Johns Hopkins startup could help detect ovarian cancer

PapGene is headquartered in Johns Hopkins’ FastForward incubator in the Stieff Silver Building.

Baltimore Business Journal

By the time ovarian cancer is diagnosed in most women, it’s difficult — if not impossible — to eliminate. This cancer has few early symptoms and there is no test to detect it in its earliest stages. Of the 70,000 women diagnosed with cervical cancer every year, about a third die.

Johns Hopkins startup PapGene thinks it has an answer.

The startup is developing a way to detect ovarian and endometiral cancers through a test similar to a pap smear, the common minimally invasive test gynecologists routinely perform to test for cervical cancer.

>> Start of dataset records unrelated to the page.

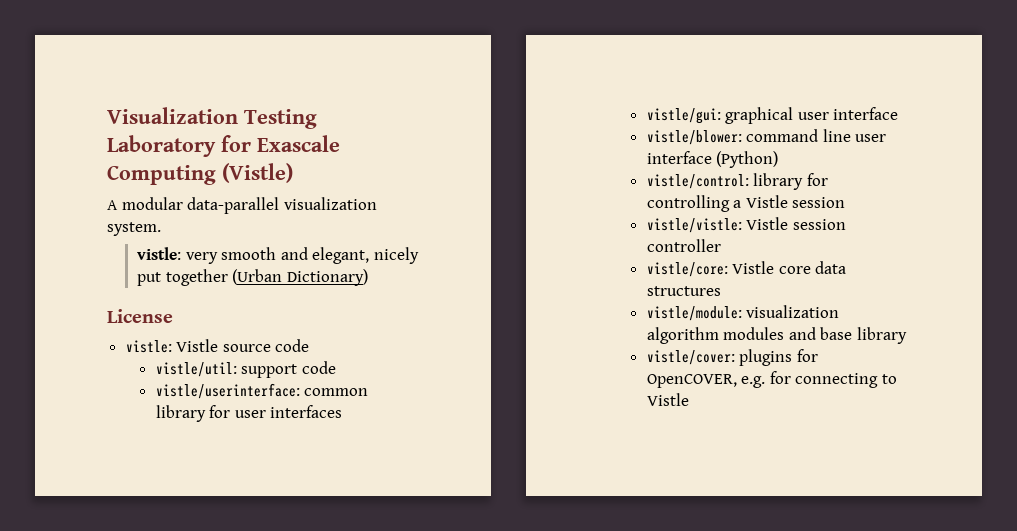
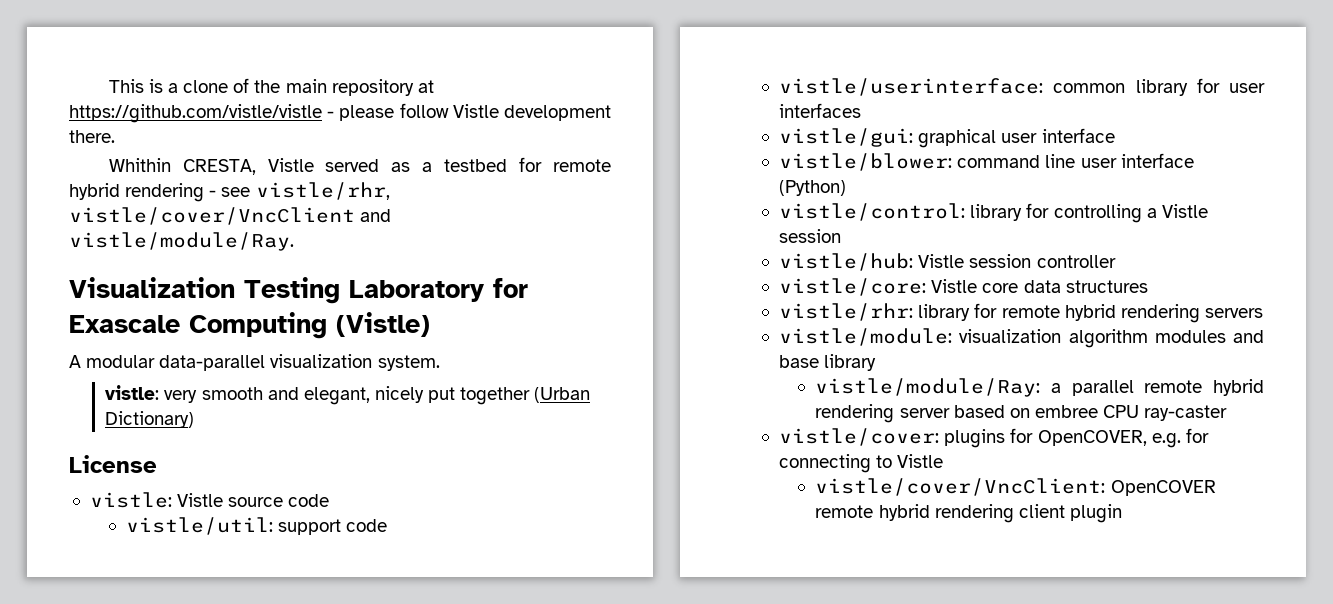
(107, 115) none -> [108,78,434,96] [69,103,611,123] [69,130,115,143] [108,157,611,175] [69,182,390,202] [69,207,392,225] [69,232,294,251] This is a clone of the main repository at https://github.com/vistle/vistle - please follow Vistle development there. // Whithin CRESTA, Vistle served as a testbed for remote hybrid rendering - see vistle/rhr, vistle/cover/VncClient and vistle/module/Ray. //
[646,218,742,233] vistle/vistle: -> [779,253,914,271] vistle/hub:
(721, 291) none -> [779,303,1263,323] // vistle/rhr: library for remote hybrid rendering servers
(907, 335) none -> [815,378,1264,397] [815,404,1228,423] // vistle/module/Ray: a parallel remote hybrid rendering server based on embree CPU ray-caster
(689, 399) none -> [815,478,1216,496] [815,504,1122,523] // vistle/cover/VncClient: OpenCOVER remote hybrid rendering client plugin

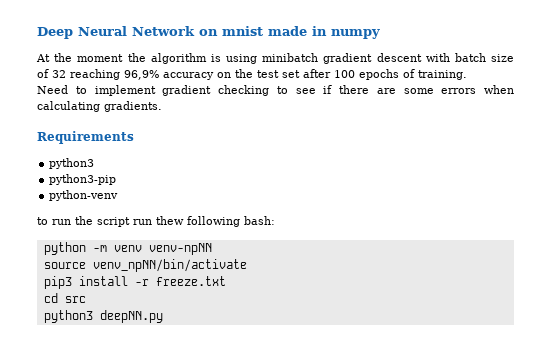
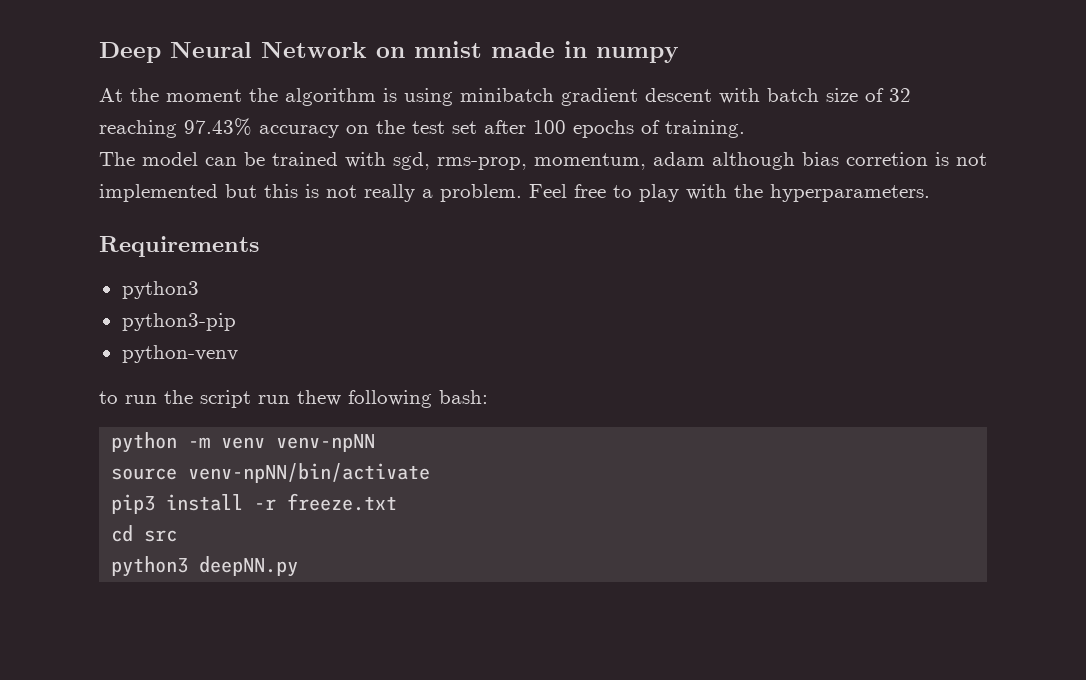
[124,70,159,80] 96,9% -> [184,118,252,136] 97.43%
[37,85,514,96] [37,101,162,112] Need to implement gradient checking to see if there are some errors when calculating gradients. -> [99,152,987,170] [99,184,930,202] The model can be trained with sgd, rms-prop, momentum, adam although bias corretion is not implemented but this is not really a problem. Feel free to play with the hyperparameters.
[92,259,247,272] venv_npNN/bin/activate -> [188,463,431,483] venv-npNN/bin/activate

“The pap test is the poster child of this approach. Cervical cancers have been dramatically reduced since the introduction of the pap test,” said CEO Howie Kaufman. PapGene has been working in “stealth mode” for the past couple of years, but now is ready begin moving to the commercial market. The company recently raised $3 million and is moving in to a 1,000-square-foot lab at Hopkins’ FastForward incubator in the Stieff Silver building near the university’s Homewood campus.

The company’s five scientific founders last year brought on Kaufman as CEO and Isaac Kine as its chief scientific officer.

The company is based on research by five Hopkins researchers, including well-known Kimmel Cancer Center researchers Kenneth Kinzler and Bert Vogelstein. The group in 2013 published a paper that showed they could detect ovarian and endometrial cancers from cells and fluid collected through a pap test.

Kaufman and Kinde are charged with figuring out the path from lab to market for the scientists’ discovery.

Kaufman says it’s too soon to say when — or in what form — PapGene’s diagnosis tool might be available. The company is still figuring out the best way to get the technology to patients and doctors.